**PROVIDED INFORMATION:**
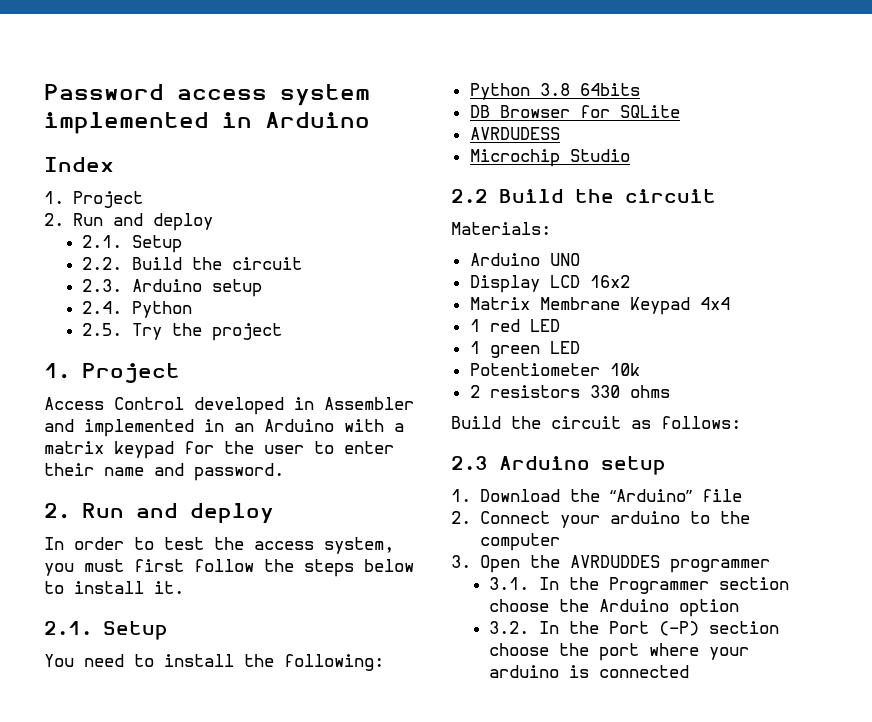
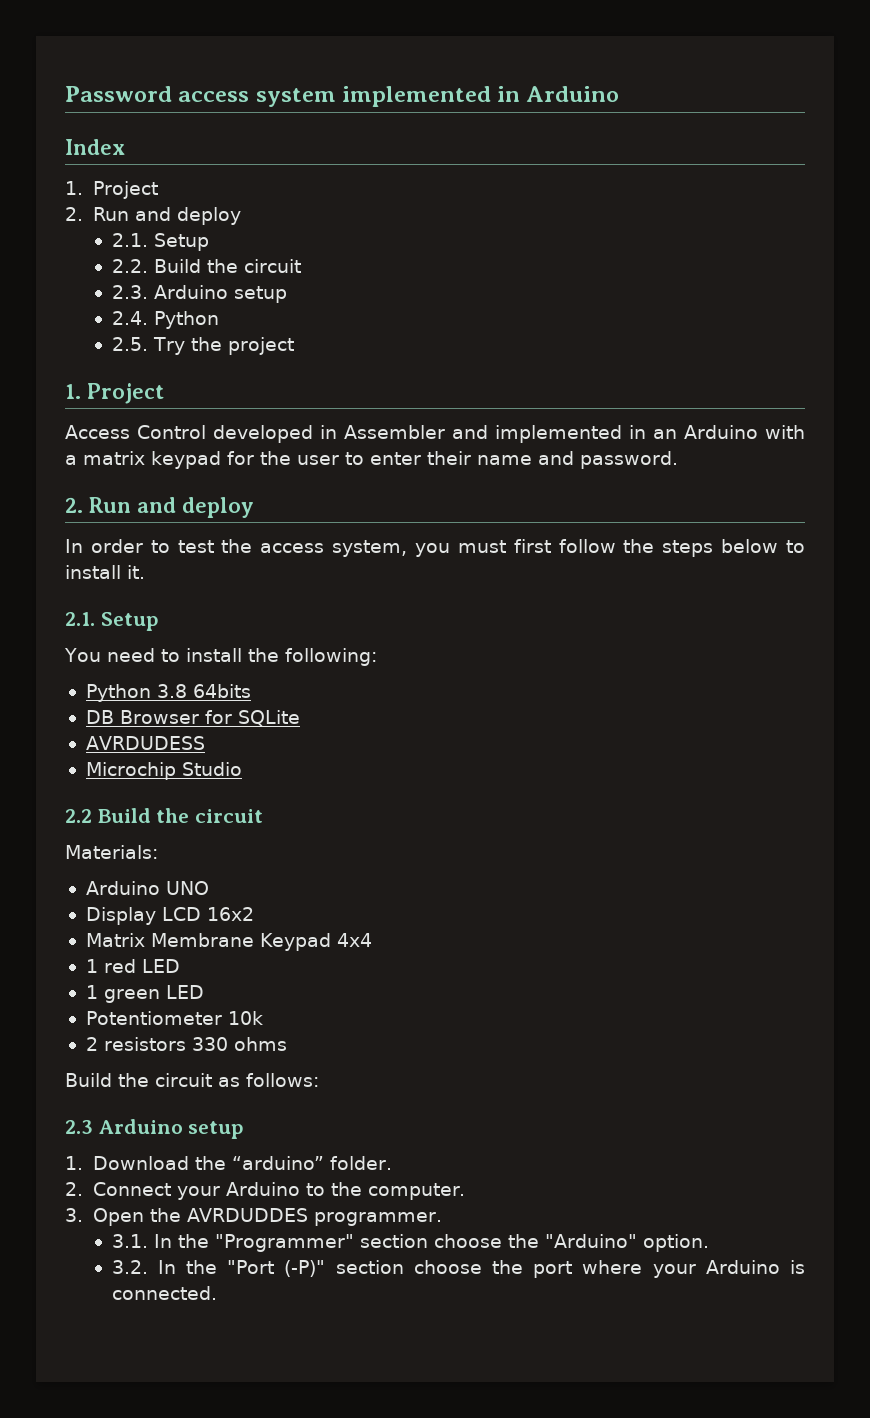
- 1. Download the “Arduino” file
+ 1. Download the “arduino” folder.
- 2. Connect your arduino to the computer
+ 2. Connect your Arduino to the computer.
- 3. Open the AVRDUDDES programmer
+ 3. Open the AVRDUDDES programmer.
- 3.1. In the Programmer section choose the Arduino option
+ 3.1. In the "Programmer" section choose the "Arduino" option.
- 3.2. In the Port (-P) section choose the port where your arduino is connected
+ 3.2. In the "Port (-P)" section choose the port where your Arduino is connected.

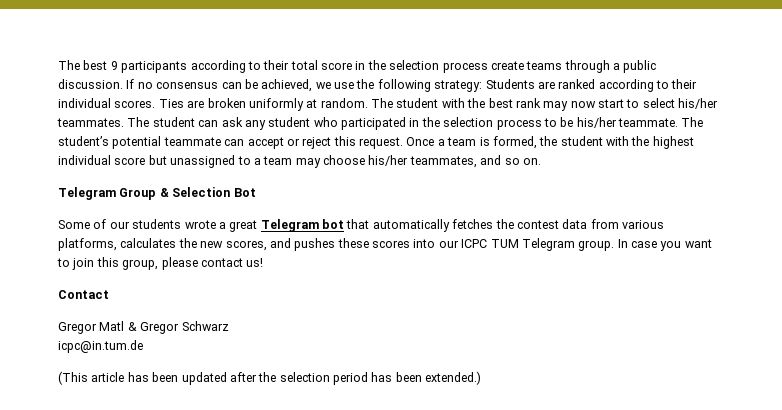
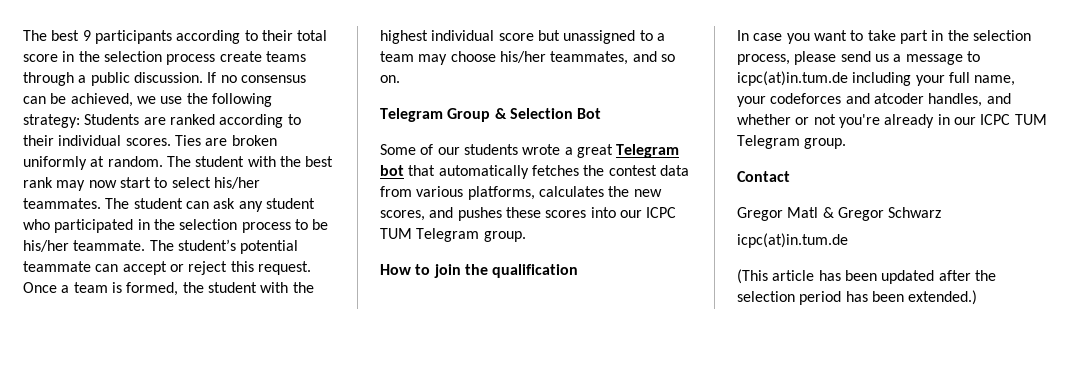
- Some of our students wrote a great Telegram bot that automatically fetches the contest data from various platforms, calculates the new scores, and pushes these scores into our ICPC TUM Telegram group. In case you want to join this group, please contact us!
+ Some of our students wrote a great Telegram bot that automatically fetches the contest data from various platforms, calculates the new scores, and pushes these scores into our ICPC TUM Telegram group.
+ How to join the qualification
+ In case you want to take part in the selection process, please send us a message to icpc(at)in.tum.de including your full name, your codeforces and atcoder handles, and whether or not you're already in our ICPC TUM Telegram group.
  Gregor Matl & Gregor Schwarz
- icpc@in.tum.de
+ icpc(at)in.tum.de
---
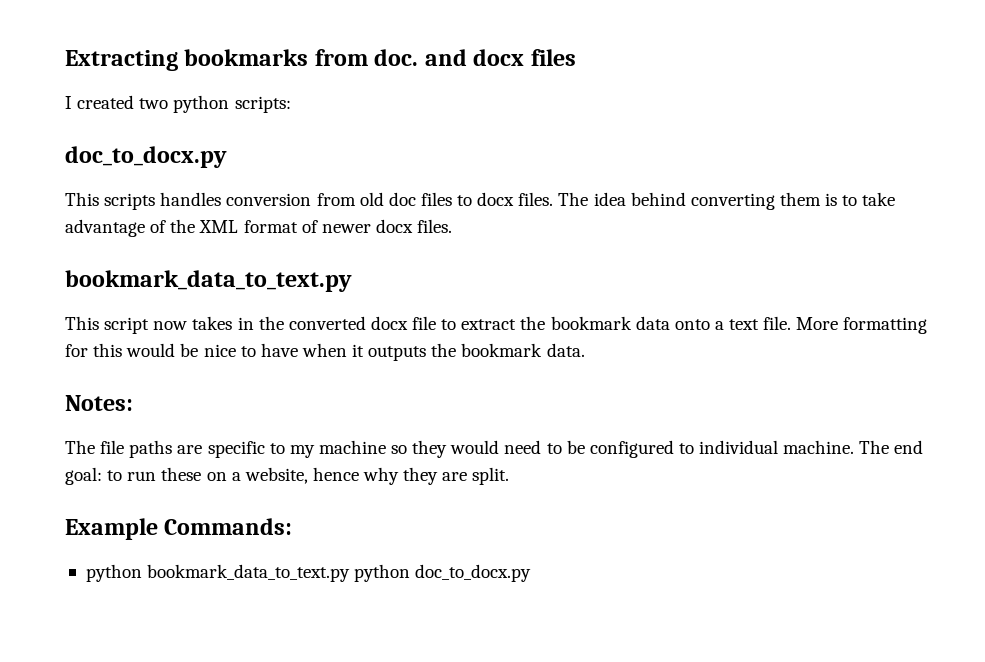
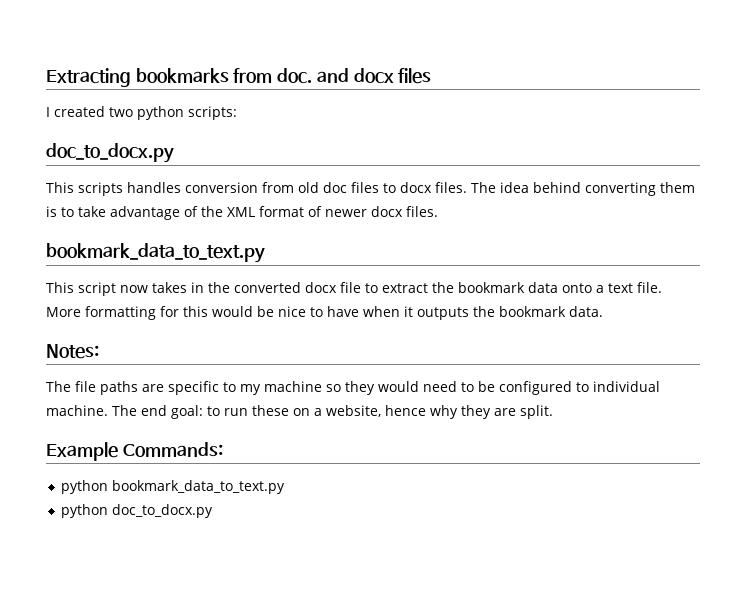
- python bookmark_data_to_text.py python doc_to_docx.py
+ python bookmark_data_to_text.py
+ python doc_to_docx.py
* * *
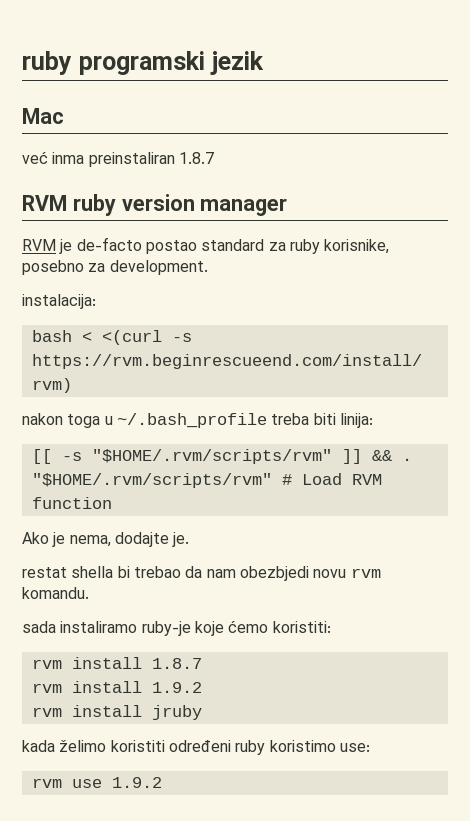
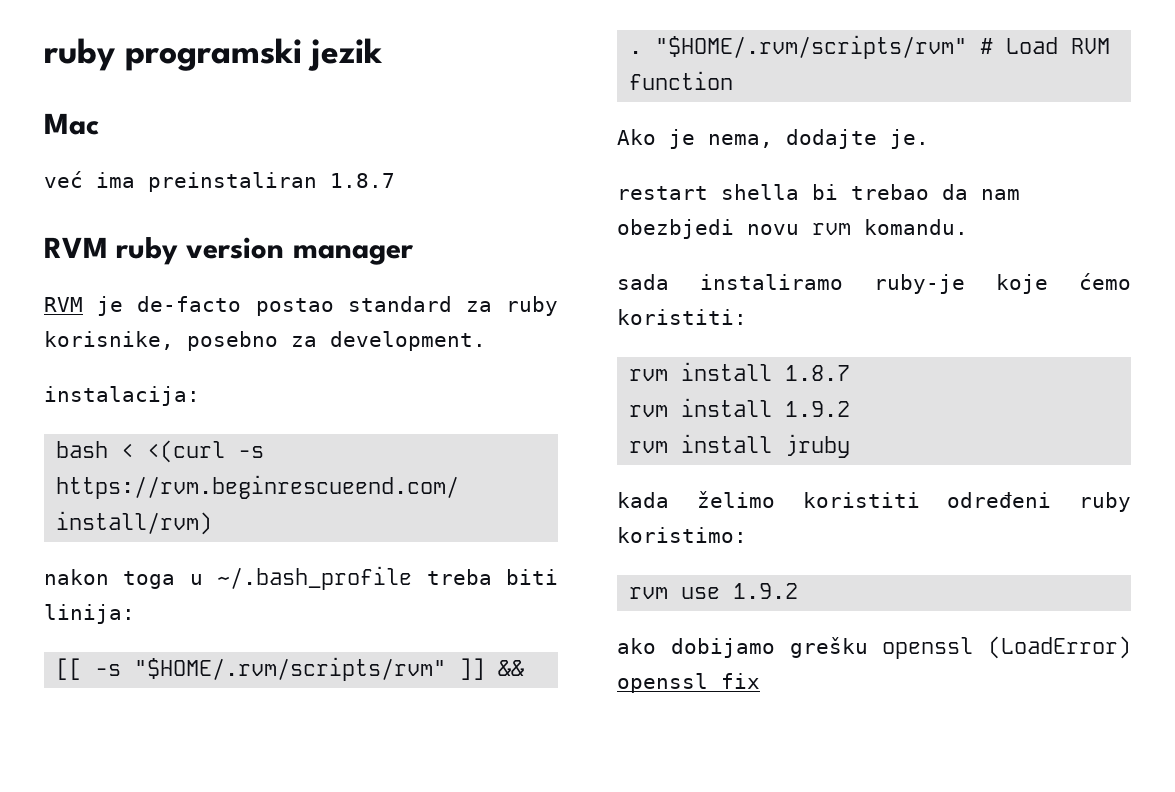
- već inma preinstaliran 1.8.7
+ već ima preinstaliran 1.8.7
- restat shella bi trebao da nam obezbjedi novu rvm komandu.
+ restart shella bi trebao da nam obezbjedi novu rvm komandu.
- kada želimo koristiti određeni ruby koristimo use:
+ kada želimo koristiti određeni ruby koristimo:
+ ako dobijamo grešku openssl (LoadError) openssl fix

**EXERCISE OBJECTIVE:**
Using only the listing above, restate exactly the lines from the line containing "to the computer." through the line containing "Arduino is connected.", both included.

**YOUR RESPONSE:**
+ 2. Connect your Arduino to the computer.
- 3. Open the AVRDUDDES programmer
+ 3. Open the AVRDUDDES programmer.
- 3.1. In the Programmer section choose the Arduino option
+ 3.1. In the "Programmer" section choose the "Arduino" option.
- 3.2. In the Port (-P) section choose the port where your arduino is connected
+ 3.2. In the "Port (-P)" section choose the port where your Arduino is connected.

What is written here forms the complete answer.